*** Data section ***

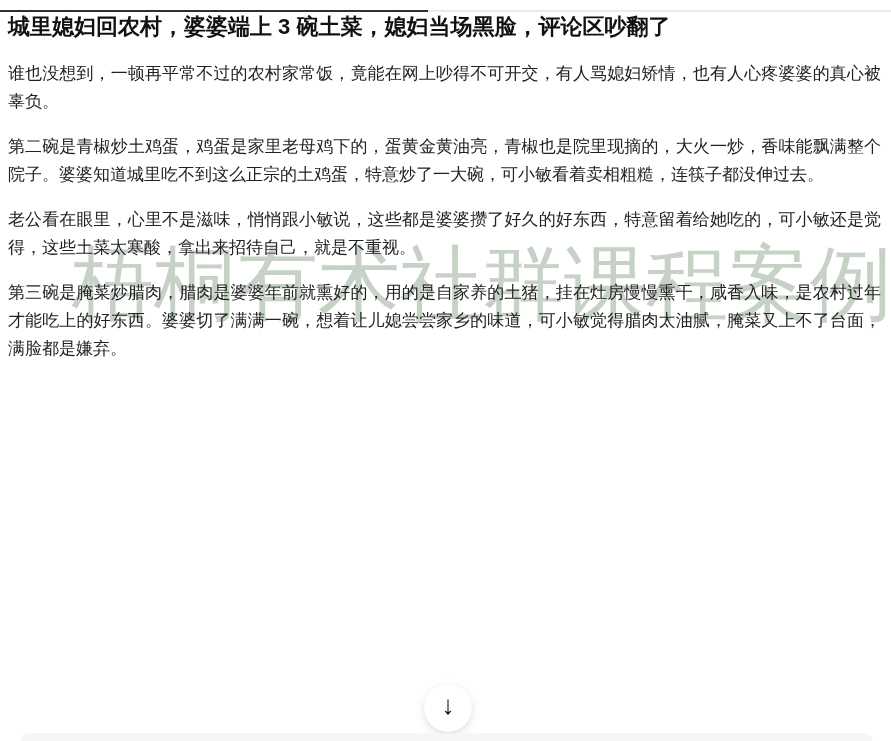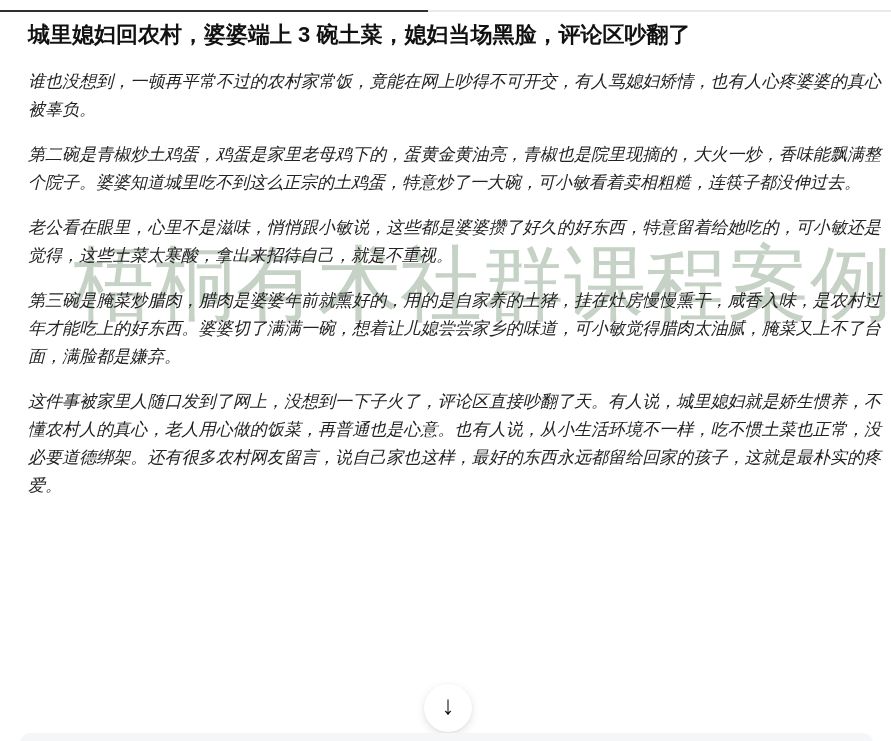--- a/index.html
+++ b/index.html
@@ -42,38 +42,36 @@
     line-height: 1.1;
     white-space: nowrap;
     letter-spacing: 0px;
     z-index: 0;
     user-select: none;
     pointer-events: none;
   }
   .article {
     position: relative;
     z-index: 1;
-    padding: 8px 10px 0 8px;
-    margin-left: 20px;
+    padding: 0 10px 0 8px;
   }
   .article-title {
     font-size: 22px;
     font-weight: bold;
     color: #111111;
     margin: 12px 0 0 0;
     line-height: 1.4;
   }
   .para {
     font-size: 17px;
     line-height: 28px;
     color: #222222;
     margin: 17px 0 0 0;
     text-align: justify;
     word-break: break-all;
-    font-style: italic;
   }
   
   .scroll-down-btn {
     position: absolute;
     left: 424px;
     top: 684px;
     width: 48px;
     height: 48px;
     border-radius: 50%;
     background: #ffffff;
@@ -114,21 +112,20 @@
 
   <div class="watermark" style="color: rgb(199, 210, 198);">梧桐有术社群课程案例</div>
 
   <div class="article">
     <h1 class="article-title">城里媳妇回农村，婆婆端上 3 碗土菜，媳妇当场黑脸，评论区吵翻了</h1>
     <div>
         <p class="para">谁也没想到，一顿再平常不过的农村家常饭，竟能在网上吵得不可开交，有人骂媳妇矫情，也有人心疼婆婆的真心被辜负。</p>
         <p class="para">第二碗是青椒炒土鸡蛋，鸡蛋是家里老母鸡下的，蛋黄金黄油亮，青椒也是院里现摘的，大火一炒，香味能飘满整个院子。婆婆知道城里吃不到这么正宗的土鸡蛋，特意炒了一大碗，可小敏看着卖相粗糙，连筷子都没伸过去。</p>
         <p class="para">老公看在眼里，心里不是滋味，悄悄跟小敏说，这些都是婆婆攒了好久的好东西，特意留着给她吃的，可小敏还是觉得，这些土菜太寒酸，拿出来招待自己，就是不重视。</p>
         <p class="para">第三碗是腌菜炒腊肉，腊肉是婆婆年前就熏好的，用的是自家养的土猪，挂在灶房慢慢熏干，咸香入味，是农村过年才能吃上的好东西。婆婆切了满满一碗，想着让儿媳尝尝家乡的味道，可小敏觉得腊肉太油腻，腌菜又上不了台面，满脸都是嫌弃。</p>
-        <p class="para">这件事被家里人随口发到了网上，没想到一下子火了，评论区直接吵翻了天。有人说，城里媳妇就是娇生惯养，不懂农村人的真心，老人用心做的饭菜，再普通也是心意。也有人说，从小生活环境不一样，吃不惯土菜也正常，没必要道德绑架。还有很多农村网友留言，说自己家也这样，最好的东西永远都留给回家的孩子，这就是最朴实的疼爱。</p>
       </div>
   </div>
 
   <button class="scroll-down-btn">
     <span class="arrow-glyph">↓</span>
   </button>
 
   <div class="bottom-sheet-edge" style="background-color: rgb(245, 246, 247);"></div>
 
 </div>

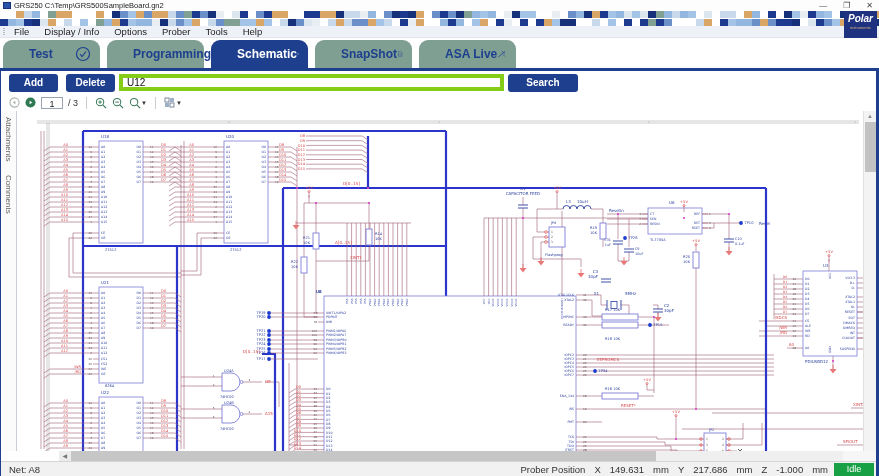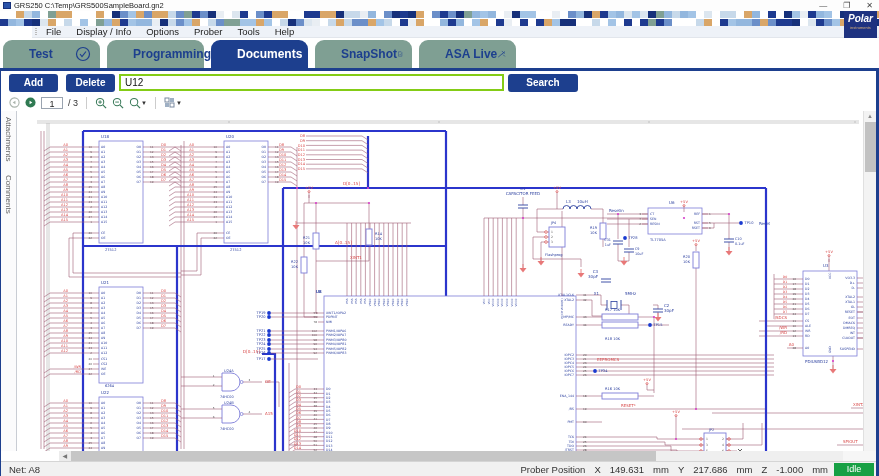--- a/index.html
+++ b/index.html
@@ -16,39 +16,39 @@
   
   .mosaic { height:15px; width:879px; position:relative; overflow:hidden; background:#fff; }
   .mosaic i { position:absolute; width:8px; height:7px; display:block; }
 
   
   .polarlogo { position:absolute; right:2px; top:11px; width:33px; height:27px; background:#1e3280; color:#fff; text-align:center; z-index:5; }
   .polarlogo .p1 { font-size:10px; font-weight:bold; line-height:15px; font-style:italic; }
   .polarlogo .p2 { font-size:4px; color:#d8b078; line-height:4px; }
 
   
-  .menubar { height:12px; background:#eef2f8; display:flex; align-items:center; gap:15px; padding-left:14px; font-size:9.5px; color:#222; position:relative; border-bottom:1px solid #e2e6ec;margin-left:32px; }
+  .menubar { height:12px; background:#eef2f8; display:flex; align-items:center; gap:15px; padding-left:14px; font-size:9.5px; color:#222; position:relative; border-bottom:1px solid #e2e6ec; }
   .menugrip { position:absolute; left:3px; top:2px; width:2px; height:8px; background:repeating-linear-gradient(#bbb,#bbb 1px,transparent 1px,transparent 2px); }
   .menubar span { cursor:default; }
 
   
   .tabs { height:30px; background:#fff; display:flex; padding-left:3px; gap:7px; align-items:flex-end; }
   .tab { width:97px; height:28px; background:#7f9f93; border-radius:9px 9px 0 0; display:flex; align-items:center; color:#1d3f8e; font-size:12px; font-weight:bold; cursor:pointer; }
   .tab .tlabel { margin-left:26px; white-space:nowrap; }
   .tab svg { margin-left:auto; margin-right:9px; }
   .tab.active { background:#1d3f8e; color:#fff; }
 
   .frame { border-top:3px solid #1d3f8e; border-left:1px solid #1d3f8e; border-right:3px solid #1d3f8e; width:879px; }
 
   
   .toolbar1 { height:23px; display:flex; align-items:center; padding-left:8px; background:#fff; }
   .btn { background:#1d3f8e; color:#fff; font-size:10px; font-weight:bold; border:none; height:18px; border-radius:3px; cursor:pointer; font-family:"Liberation Sans",sans-serif; }
   .btn.add { width:49px; margin-right:8px; }
   .btn.del { width:49px; margin-right:4px; }
-  .searchbox { width:385px; height:17px; border:2px solid #84cc16; font-size:10px; padding:1px 4px; color:#111; margin-right:4px; font-family:"Liberation Sans",sans-serif; }
+  .searchbox { width:385px; height:17px; border:4px solid #84cc16; font-size:10px; padding:1px 4px; color:#111; margin-right:4px; font-family:"Liberation Sans",sans-serif; }
   .btn.search { width:70px; }
 
   
   .toolbar2 { height:17px; display:flex; align-items:center; padding-left:8px; gap:5px; background:#fff; font-size:9px; color:#333; }
   .pagebox { width:22px; height:12px; border:1px solid #9aa4b0; font-size:9px; text-align:center; line-height:12px; color:#222; }
   .tsep { width:1px; height:12px; background:#ccc; margin:0 3px; }
   .caret { font-size:6px; color:#333; }
   .ticon { display:flex; align-items:center; cursor:pointer; }
 
   
@@ -335,21 +335,21 @@
           <path d="M5,8 l2,2.5 l4,-5" fill="none" stroke="#1d3f8e" stroke-width="1.2"></path>
         </svg>
       </div>
       <div class="tab">
         <span class="tlabel">Programming</span>
         <svg width="16" height="16" viewBox="0 0 16 16">
           <path d="M3,13 l1,-3 l7,-7 l2,2 l-7,7 z" fill="none" stroke="#1d3f8e" stroke-width="1.2"></path>
         </svg>
       </div>
       <div class="tab active">
-        <span class="tlabel">Documents</span>
+        <span class="tlabel">Schematic</span>
         <svg width="16" height="16" viewBox="0 0 16 16">
           <circle cx="8" cy="8" r="6.5" fill="none" stroke="#fff" stroke-width="1.3"></circle>
           <path d="M8,3.5 v5 M8,8.5 l4,-3 M8,8.5 l4,3.5" fill="none" stroke="#fff" stroke-width="1.2"></path>
         </svg>
       </div>
       <div class="tab">
         <span class="tlabel">SnapShot</span>
         <svg width="16" height="16" viewBox="0 0 16 16">
           <path d="M4,2 h7 l2,2 v10 h-9 z" fill="none" stroke="#1d3f8e" stroke-width="1.1"></path>
           <path d="M6,9 l2,2 l3.5,-4" fill="none" stroke="#1d3f8e" stroke-width="1.1"></path>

*** End of Data section ***

— Goal of the exercise —
Text only, please: give the listing again word for word with no images.

— Result for this task —
--- a/index.html
+++ b/index.html
@@ -42,38 +42,36 @@
     line-height: 1.1;
     white-space: nowrap;
     letter-spacing: 0px;
     z-index: 0;
     user-select: none;
     pointer-events: none;
   }
   .article {
     position: relative;
     z-index: 1;
-    padding: 8px 10px 0 8px;
-    margin-left: 20px;
+    padding: 0 10px 0 8px;
   }
   .article-title {
     font-size: 22px;
     font-weight: bold;
     color: #111111;
     margin: 12px 0 0 0;
     line-height: 1.4;
   }
   .para {
     font-size: 17px;
     line-height: 28px;
     color: #222222;
     margin: 17px 0 0 0;
     text-align: justify;
     word-break: break-all;
-    font-style: italic;
   }
   
   .scroll-down-btn {
     position: absolute;
     left: 424px;
     top: 684px;
     width: 48px;
     height: 48px;
     border-radius: 50%;
     background: #ffffff;
@@ -114,21 +112,20 @@
 
   <div class="watermark" style="color: rgb(199, 210, 198);">梧桐有术社群课程案例</div>
 
   <div class="article">
     <h1 class="article-title">城里媳妇回农村，婆婆端上 3 碗土菜，媳妇当场黑脸，评论区吵翻了</h1>
     <div>
         <p class="para">谁也没想到，一顿再平常不过的农村家常饭，竟能在网上吵得不可开交，有人骂媳妇矫情，也有人心疼婆婆的真心被辜负。</p>
         <p class="para">第二碗是青椒炒土鸡蛋，鸡蛋是家里老母鸡下的，蛋黄金黄油亮，青椒也是院里现摘的，大火一炒，香味能飘满整个院子。婆婆知道城里吃不到这么正宗的土鸡蛋，特意炒了一大碗，可小敏看着卖相粗糙，连筷子都没伸过去。</p>
         <p class="para">老公看在眼里，心里不是滋味，悄悄跟小敏说，这些都是婆婆攒了好久的好东西，特意留着给她吃的，可小敏还是觉得，这些土菜太寒酸，拿出来招待自己，就是不重视。</p>
         <p class="para">第三碗是腌菜炒腊肉，腊肉是婆婆年前就熏好的，用的是自家养的土猪，挂在灶房慢慢熏干，咸香入味，是农村过年才能吃上的好东西。婆婆切了满满一碗，想着让儿媳尝尝家乡的味道，可小敏觉得腊肉太油腻，腌菜又上不了台面，满脸都是嫌弃。</p>
-        <p class="para">这件事被家里人随口发到了网上，没想到一下子火了，评论区直接吵翻了天。有人说，城里媳妇就是娇生惯养，不懂农村人的真心，老人用心做的饭菜，再普通也是心意。也有人说，从小生活环境不一样，吃不惯土菜也正常，没必要道德绑架。还有很多农村网友留言，说自己家也这样，最好的东西永远都留给回家的孩子，这就是最朴实的疼爱。</p>
       </div>
   </div>
 
   <button class="scroll-down-btn">
     <span class="arrow-glyph">↓</span>
   </button>
 
   <div class="bottom-sheet-edge" style="background-color: rgb(245, 246, 247);"></div>
 
 </div>

--- a/index.html
+++ b/index.html
@@ -16,39 +16,39 @@
   
   .mosaic { height:15px; width:879px; position:relative; overflow:hidden; background:#fff; }
   .mosaic i { position:absolute; width:8px; height:7px; display:block; }
 
   
   .polarlogo { position:absolute; right:2px; top:11px; width:33px; height:27px; background:#1e3280; color:#fff; text-align:center; z-index:5; }
   .polarlogo .p1 { font-size:10px; font-weight:bold; line-height:15px; font-style:italic; }
   .polarlogo .p2 { font-size:4px; color:#d8b078; line-height:4px; }
 
   
-  .menubar { height:12px; background:#eef2f8; display:flex; align-items:center; gap:15px; padding-left:14px; font-size:9.5px; color:#222; position:relative; border-bottom:1px solid #e2e6ec;margin-left:32px; }
+  .menubar { height:12px; background:#eef2f8; display:flex; align-items:center; gap:15px; padding-left:14px; font-size:9.5px; color:#222; position:relative; border-bottom:1px solid #e2e6ec; }
   .menugrip { position:absolute; left:3px; top:2px; width:2px; height:8px; background:repeating-linear-gradient(#bbb,#bbb 1px,transparent 1px,transparent 2px); }
   .menubar span { cursor:default; }
 
   
   .tabs { height:30px; background:#fff; display:flex; padding-left:3px; gap:7px; align-items:flex-end; }
   .tab { width:97px; height:28px; background:#7f9f93; border-radius:9px 9px 0 0; display:flex; align-items:center; color:#1d3f8e; font-size:12px; font-weight:bold; cursor:pointer; }
   .tab .tlabel { margin-left:26px; white-space:nowrap; }
   .tab svg { margin-left:auto; margin-right:9px; }
   .tab.active { background:#1d3f8e; color:#fff; }
 
   .frame { border-top:3px solid #1d3f8e; border-left:1px solid #1d3f8e; border-right:3px solid #1d3f8e; width:879px; }
 
   
   .toolbar1 { height:23px; display:flex; align-items:center; padding-left:8px; background:#fff; }
   .btn { background:#1d3f8e; color:#fff; font-size:10px; font-weight:bold; border:none; height:18px; border-radius:3px; cursor:pointer; font-family:"Liberation Sans",sans-serif; }
   .btn.add { width:49px; margin-right:8px; }
   .btn.del { width:49px; margin-right:4px; }
-  .searchbox { width:385px; height:17px; border:2px solid #84cc16; font-size:10px; padding:1px 4px; color:#111; margin-right:4px; font-family:"Liberation Sans",sans-serif; }
+  .searchbox { width:385px; height:17px; border:4px solid #84cc16; font-size:10px; padding:1px 4px; color:#111; margin-right:4px; font-family:"Liberation Sans",sans-serif; }
   .btn.search { width:70px; }
 
   
   .toolbar2 { height:17px; display:flex; align-items:center; padding-left:8px; gap:5px; background:#fff; font-size:9px; color:#333; }
   .pagebox { width:22px; height:12px; border:1px solid #9aa4b0; font-size:9px; text-align:center; line-height:12px; color:#222; }
   .tsep { width:1px; height:12px; background:#ccc; margin:0 3px; }
   .caret { font-size:6px; color:#333; }
   .ticon { display:flex; align-items:center; cursor:pointer; }
 
   
@@ -335,21 +335,21 @@
           <path d="M5,8 l2,2.5 l4,-5" fill="none" stroke="#1d3f8e" stroke-width="1.2"></path>
         </svg>
       </div>
       <div class="tab">
         <span class="tlabel">Programming</span>
         <svg width="16" height="16" viewBox="0 0 16 16">
           <path d="M3,13 l1,-3 l7,-7 l2,2 l-7,7 z" fill="none" stroke="#1d3f8e" stroke-width="1.2"></path>
         </svg>
       </div>
       <div class="tab active">
-        <span class="tlabel">Documents</span>
+        <span class="tlabel">Schematic</span>
         <svg width="16" height="16" viewBox="0 0 16 16">
           <circle cx="8" cy="8" r="6.5" fill="none" stroke="#fff" stroke-width="1.3"></circle>
           <path d="M8,3.5 v5 M8,8.5 l4,-3 M8,8.5 l4,3.5" fill="none" stroke="#fff" stroke-width="1.2"></path>
         </svg>
       </div>
       <div class="tab">
         <span class="tlabel">SnapShot</span>
         <svg width="16" height="16" viewBox="0 0 16 16">
           <path d="M4,2 h7 l2,2 v10 h-9 z" fill="none" stroke="#1d3f8e" stroke-width="1.1"></path>
           <path d="M6,9 l2,2 l3.5,-4" fill="none" stroke="#1d3f8e" stroke-width="1.1"></path>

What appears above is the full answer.